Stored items

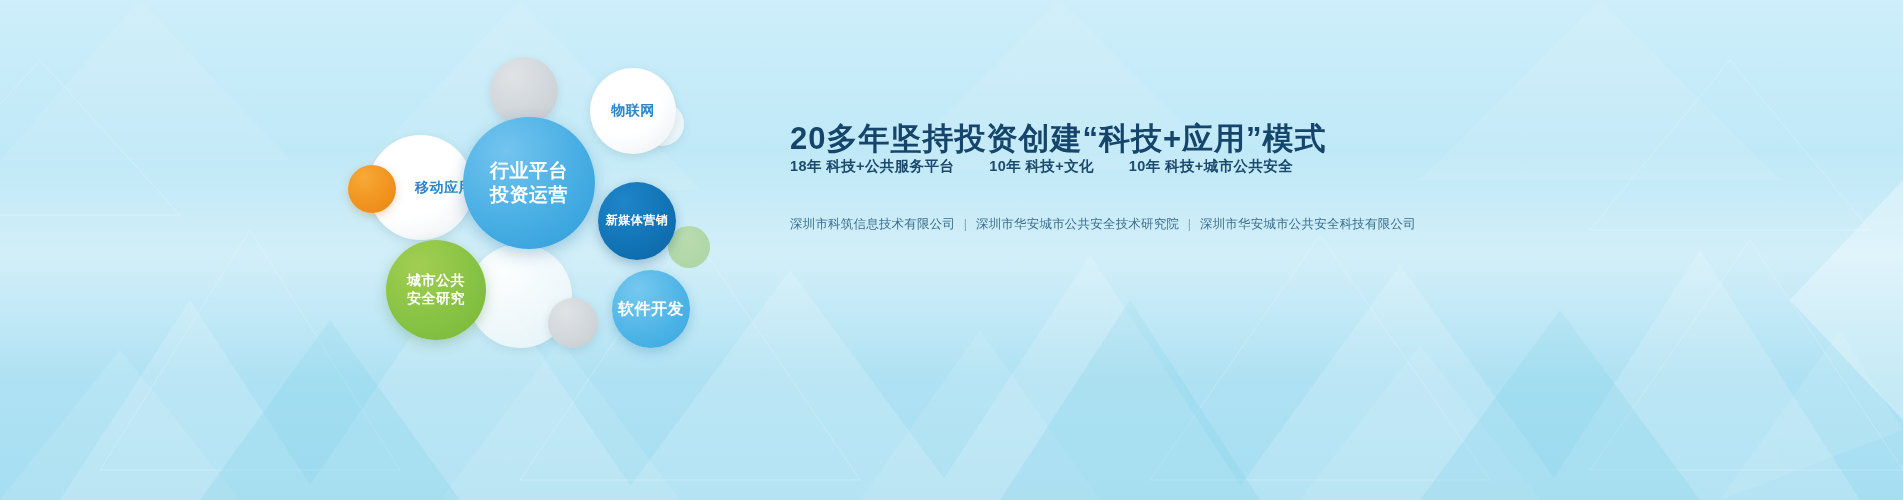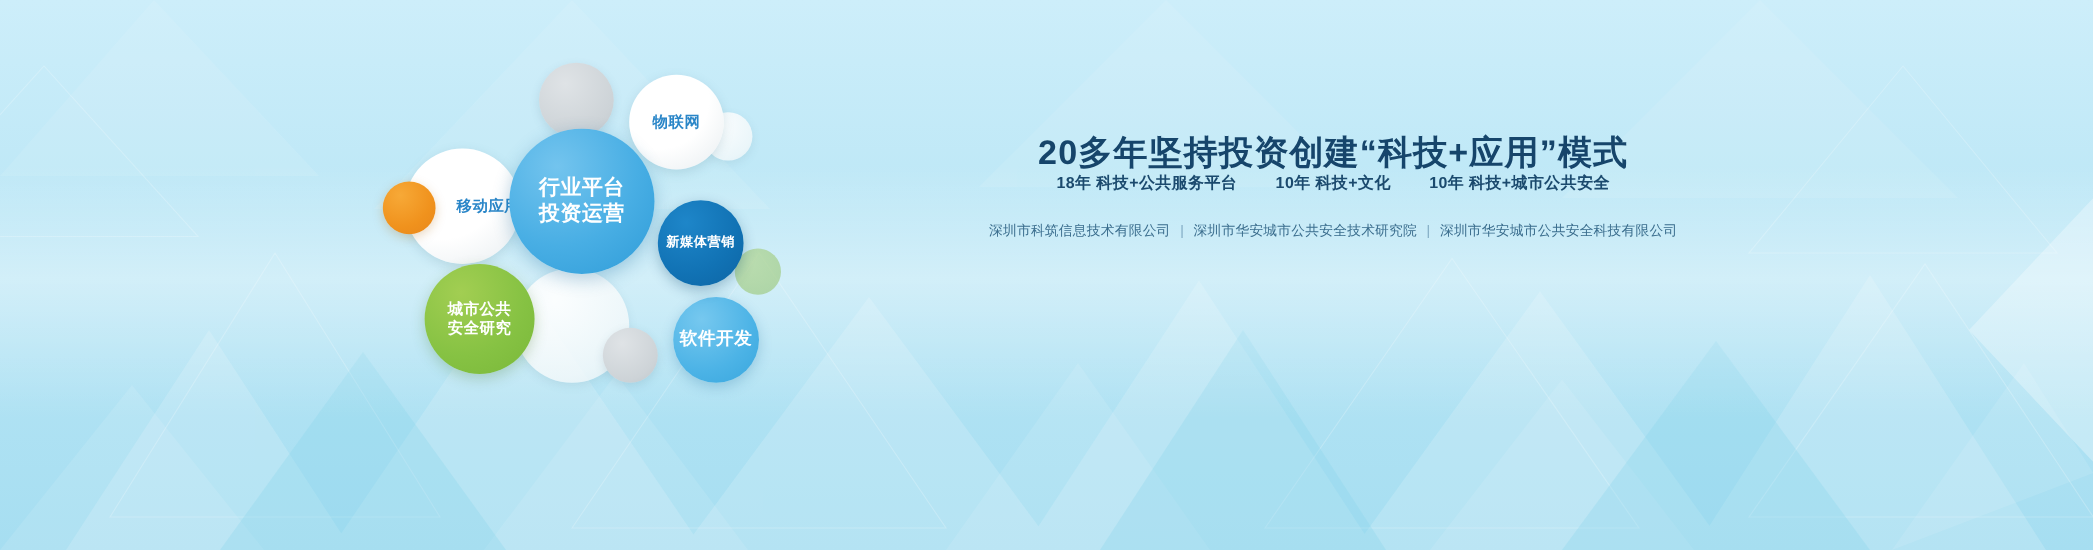--- a/index.html
+++ b/index.html
@@ -83,42 +83,42 @@
     box-shadow:0 3px 9px rgba(80,120,140,.12);
   }
   .bub.ghostgreen {
     background:radial-gradient(circle at 35% 28%, rgba(178,214,150,.75) 0%, rgba(160,203,130,.68) 70%, rgba(150,196,120,.62) 100%);
   }
   .lbl-blue { color:#2a86c8; }
 
   
   #copy {
     position:absolute;
-    left:832px; top:120px;
+    left:790px; top:120px;
     width:760px;
-    text-align:center;
+    text-align:left;
   }
   #headline {
     font-size:31px;
     font-weight:bold;
     color:#16456b;
     letter-spacing:1px;
     line-height:1.2;
     white-space:nowrap;
   }
   #subline {
     font-size:14.5px;
     font-weight:bold;
     color:#1b4a6e;
     letter-spacing:.4px;
     white-space:nowrap;
   }
   #subline .gap { display:inline-block; width:26px; }
   #orgline {
-    margin-top:26px;
+    margin-top:40px;
     font-size:12.5px;
     color:#3a6d8d;
     letter-spacing:.2px;
     white-space:nowrap;
   }
   #orgline .sep { color:#7fa9c2; padding:0 5px; }
 </style>
 </head>
 <body>
 
@@ -175,21 +175,21 @@
     </svg>
   </div>
   <div class="lightband"></div>
 
   <div id="cluster">
 
     <div class="bub grey" style="left:490px; top:57px; width:68px; height:68px;"></div>
 
     <div class="bub ghost" style="left:640px; top:102px; width:44px; height:44px;"></div>
 
-    <div class="bub white" style="left:572px; top:68px; width:86px; height:86px; font-size:14px;align-items:center;">
+    <div class="bub white" style="left:590px; top:68px; width:86px; height:86px; font-size:14px;align-items:center;">
       <span class="lbl-blue">物联网</span>
     </div>
 
     <div class="bub white" style="left:368px; top:135px; width:105px; height:105px; font-size:14px;justify-content:flex-end;">
       <span class="lbl-blue">移动应用</span>
     </div>
 
     <div class="bub orange" style="left:348px; top:165px; width:48px; height:48px;"></div>
 
     <div class="bub ghostgreen" style="left:668px; top:226px; width:42px; height:42px;"></div>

● **Exercise requirements**
Search the records for lines holding the word "ghostgreen", then copy each line you find.

● **Task output**
   .bub.ghostgreen {
     <div class="bub ghostgreen" style="left:668px; top:226px; width:42px; height:42px;"></div>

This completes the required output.